Issues with Speaker Diarization in Riva ASR - All Audio Segments Tagged as Person 0

satish.rathod.ov · April 8, 2025, 2:00pm

I am encountering an issue while using speaker diarization with Riva ASR. When running the transcribe_file_offline.py script with diarization enabled, the audio is not being properly diarized. Instead of segmenting the audio by speaker, all segments are labeled as Person 0.

Steps Taken:

I followed the tutorial provided in the Riva ASR Speaker Diarization Guide.
I ensured that speaker diarization was enabled in the config.sh file by uncommenting the line for the rmir_diarizer_offline model.
The Riva Speech Skills server has been deployed and is running.
I installed the required Riva client library and have successfully connected to the server.

Command Used:

The command I am using to run the transcription with diarization enabled is:

bash

Copy

python3 transcribe_file_offline.py --input-file file_path --server localhost:50051 --language-code en-US --speaker-diarization --diarization-max-speakers 2

Expected Result:

The expectation is that the audio would be segmented by speaker, and each word in the transcript would be tagged with the appropriate speaker ID.

Actual Result:

Instead of properly segmenting the audio, the diarization process labels all segments as Person 0. This issue persists despite following all setup instructions and verifying the configuration.

What I Have Tried:

Double-checked the speaker diarization setup, including ensuring the diarization model is enabled.
Verified that the transcribe_file_offline.py script is executing correctly.
Tested with multiple audio files to confirm it isn’t specific to a particular file.

Questions:

Is there a specific issue with how the speaker diarization feature is being initialized or configured?
Could this be related to an issue with the model or an unsupported format?
Are there any additional debugging steps I should follow to resolve the issue?

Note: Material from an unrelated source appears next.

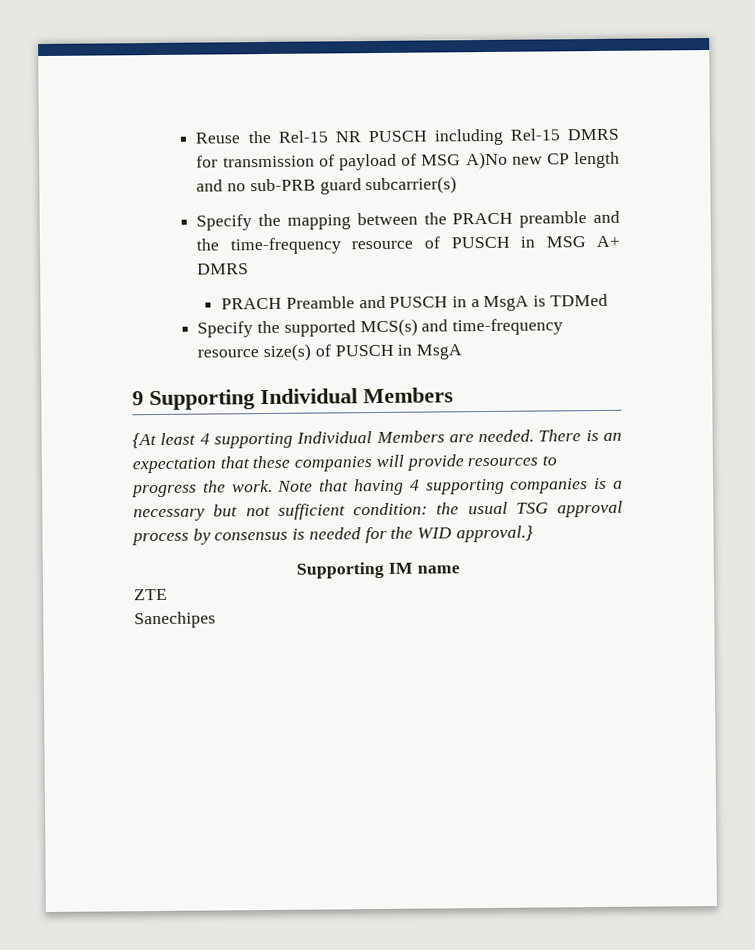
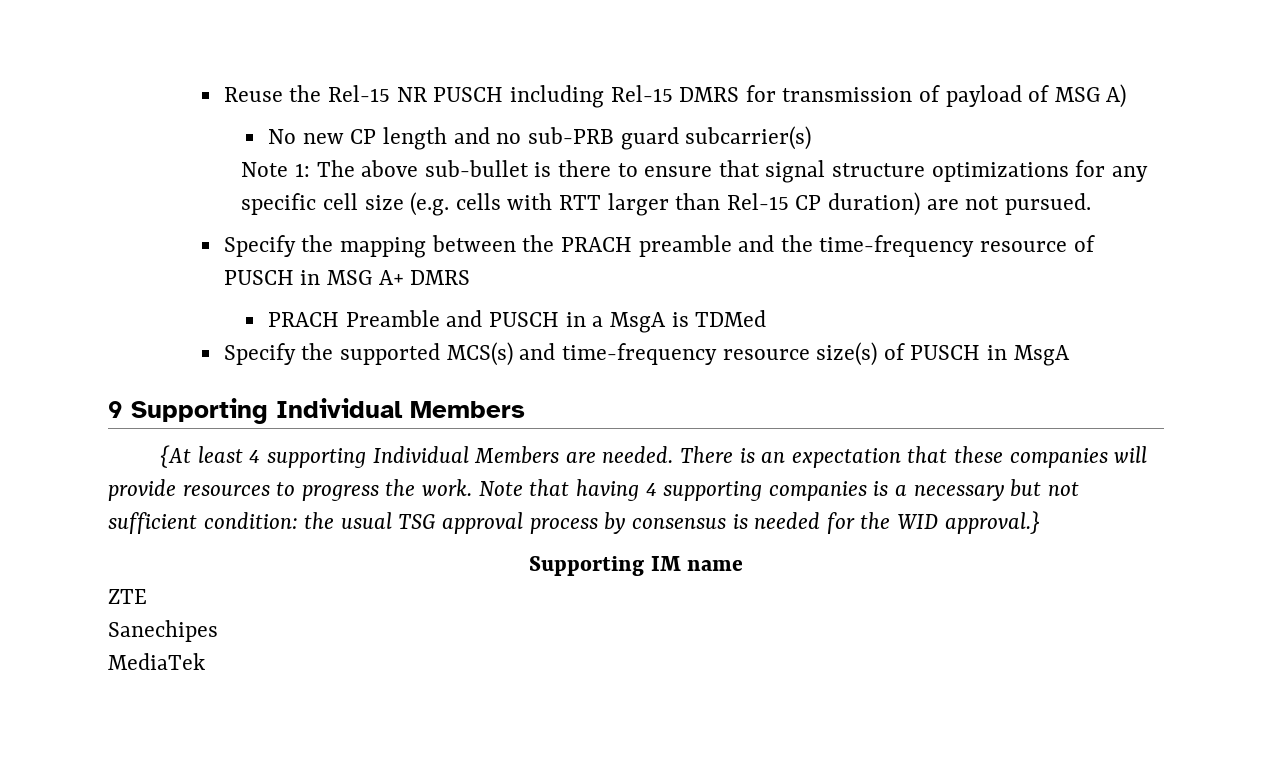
- Reuse the Rel-15 NR PUSCH including Rel-15 DMRS for transmission of payload of MSG A)No new CP length and no sub-PRB guard subcarrier(s)
+ Reuse the Rel-15 NR PUSCH including Rel-15 DMRS for transmission of payload of MSG A)
+ No new CP length and no sub-PRB guard subcarrier(s)
+ Note 1: The above sub-bullet is there to ensure that signal structure optimizations for any specific cell size (e.g. cells with RTT larger than Rel-15 CP duration) are not pursued.
+ MediaTek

amargolin · April 9, 2025, 2:01pm

Have you checked the following documentation:

The Riva documentation related to SD

Tutorial Example

Which Riva version are you using and which model are you trying?

satish.rathod.ov · April 9, 2025, 2:16pm

Riva Version : riva_quickstart_arm64_v2.19
Docker Version : 28.0.4.5 LTS
OS : ubuntu 22.04
Model : jetson orin nano developer kit

sophwats · April 10, 2025, 11:47am

Hey @satish.rathod.ov it looks like you’re using the older, offline diarization model. Is it possible for you to use the latest release streaming diarizer (details here ASR Overview — NVIDIA Riva) or do you have a specific offline usecase?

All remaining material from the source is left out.